Centre hospitalier de l'Université de Montréal (CHUM)

Status

Begins enrollment in 3 months

Conditions

Prematurity
PPROM
Pregnancy

Treatments

Other: Probiotic
Other: Placebo

Study type

Interventional

Funder types

Other

Identifiers

NCT06965049
MP-02-2025-12882

Details and patient eligibility

About

The goal of this clinical trial is to evaluate the feasibility of the randomized controlled trial (RCT).

Secondary objectives include comparing the microbiota of preterm babies born after premature rupture of membranes across study groups.
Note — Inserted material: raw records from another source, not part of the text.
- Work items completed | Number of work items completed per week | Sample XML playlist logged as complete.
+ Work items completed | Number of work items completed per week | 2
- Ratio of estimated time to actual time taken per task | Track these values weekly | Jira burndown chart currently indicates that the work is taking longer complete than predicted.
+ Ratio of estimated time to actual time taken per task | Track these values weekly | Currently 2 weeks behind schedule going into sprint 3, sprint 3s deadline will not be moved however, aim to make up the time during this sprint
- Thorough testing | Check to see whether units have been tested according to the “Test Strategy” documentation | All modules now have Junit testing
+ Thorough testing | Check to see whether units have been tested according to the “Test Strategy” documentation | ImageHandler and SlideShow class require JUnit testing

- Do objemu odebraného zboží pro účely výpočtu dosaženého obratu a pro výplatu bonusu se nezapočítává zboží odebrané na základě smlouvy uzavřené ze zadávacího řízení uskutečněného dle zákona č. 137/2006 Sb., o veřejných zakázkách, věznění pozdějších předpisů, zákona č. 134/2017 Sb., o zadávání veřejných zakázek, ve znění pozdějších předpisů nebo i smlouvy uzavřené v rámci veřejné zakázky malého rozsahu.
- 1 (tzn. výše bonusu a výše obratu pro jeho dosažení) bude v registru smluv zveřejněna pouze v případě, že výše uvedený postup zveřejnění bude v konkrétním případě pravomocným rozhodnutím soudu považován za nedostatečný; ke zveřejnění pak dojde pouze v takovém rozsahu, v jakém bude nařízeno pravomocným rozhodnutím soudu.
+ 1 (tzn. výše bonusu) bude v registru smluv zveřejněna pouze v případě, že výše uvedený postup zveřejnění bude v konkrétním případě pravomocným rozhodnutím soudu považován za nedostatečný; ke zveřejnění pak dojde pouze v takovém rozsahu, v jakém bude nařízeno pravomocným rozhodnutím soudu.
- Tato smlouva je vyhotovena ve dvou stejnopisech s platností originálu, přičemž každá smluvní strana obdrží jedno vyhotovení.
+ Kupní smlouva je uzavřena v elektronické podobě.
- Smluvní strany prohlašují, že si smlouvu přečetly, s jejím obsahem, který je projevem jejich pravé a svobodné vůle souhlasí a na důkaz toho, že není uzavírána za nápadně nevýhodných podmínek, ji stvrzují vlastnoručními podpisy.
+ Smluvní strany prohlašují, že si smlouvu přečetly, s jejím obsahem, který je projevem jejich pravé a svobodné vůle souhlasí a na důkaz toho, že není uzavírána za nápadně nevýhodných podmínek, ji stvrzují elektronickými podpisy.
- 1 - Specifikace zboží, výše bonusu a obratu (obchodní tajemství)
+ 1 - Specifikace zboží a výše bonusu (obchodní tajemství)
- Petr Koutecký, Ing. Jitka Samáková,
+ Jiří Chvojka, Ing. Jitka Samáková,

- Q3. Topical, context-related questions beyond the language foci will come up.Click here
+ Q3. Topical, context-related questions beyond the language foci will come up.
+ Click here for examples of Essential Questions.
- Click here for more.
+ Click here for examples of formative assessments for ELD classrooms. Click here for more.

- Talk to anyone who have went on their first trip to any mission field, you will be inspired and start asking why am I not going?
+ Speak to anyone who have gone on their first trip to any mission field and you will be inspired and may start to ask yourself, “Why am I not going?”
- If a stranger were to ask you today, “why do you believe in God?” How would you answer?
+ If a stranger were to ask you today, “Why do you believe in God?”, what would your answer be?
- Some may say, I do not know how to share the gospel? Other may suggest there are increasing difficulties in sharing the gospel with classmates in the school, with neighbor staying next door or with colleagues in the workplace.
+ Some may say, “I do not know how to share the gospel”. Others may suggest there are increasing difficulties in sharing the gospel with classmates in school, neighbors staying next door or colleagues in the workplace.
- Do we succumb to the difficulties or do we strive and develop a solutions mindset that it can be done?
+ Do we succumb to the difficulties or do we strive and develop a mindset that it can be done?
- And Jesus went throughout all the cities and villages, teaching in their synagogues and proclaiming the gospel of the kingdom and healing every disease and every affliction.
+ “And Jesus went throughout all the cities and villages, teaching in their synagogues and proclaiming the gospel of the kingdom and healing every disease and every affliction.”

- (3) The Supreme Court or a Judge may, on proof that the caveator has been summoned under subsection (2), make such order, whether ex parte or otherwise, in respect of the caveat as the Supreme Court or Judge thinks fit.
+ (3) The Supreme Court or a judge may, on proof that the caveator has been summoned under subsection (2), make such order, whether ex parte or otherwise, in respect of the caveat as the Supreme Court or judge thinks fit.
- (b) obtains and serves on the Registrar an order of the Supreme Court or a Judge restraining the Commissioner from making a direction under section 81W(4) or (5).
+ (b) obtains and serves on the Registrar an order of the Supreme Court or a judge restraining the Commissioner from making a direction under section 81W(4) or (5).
To achieve this, participants will be asked to:

  • Use the vaginal study product from the time of membrane rupture until delivery
  • Keep a diary documenting their symptoms and treatment adherence
  • Provide vaginal secretion samples and stool samples from their baby

Full description

Premature rupture of fetal membranes before labor (PPROM) accounts for 30% of preterm births. Since PPROM is strongly associated with ascending vaginal infection, antibiotics are recommended during the latent period (LP) (the interval between rupture and birth). While they prolong the LP and improve neonatal health, they also exacerbate pre-existing vaginal dysbiosis. The addition of vaginal probiotics (VP) helps stabilize the vaginal microbiota (VM) and increase Lactobacillus levels. By enhancing the presence of beneficial bacteria in the vagina, probiotics help restore the balance between beneficial and pathogenic microbes, potentially reducing uterine infection and improving the fetal intestinal microbiota.

Pathophysiological Hypotheses for Improving Neonatal Health

The use of VP may influence neonatal outcomes through three potential mechanisms:

i) Reduction of vaginal dysbiosis: Prolongs pregnancy and mitigates complications related to fetal immaturity (e.g., decreases risk of intraventricular hemorrhage).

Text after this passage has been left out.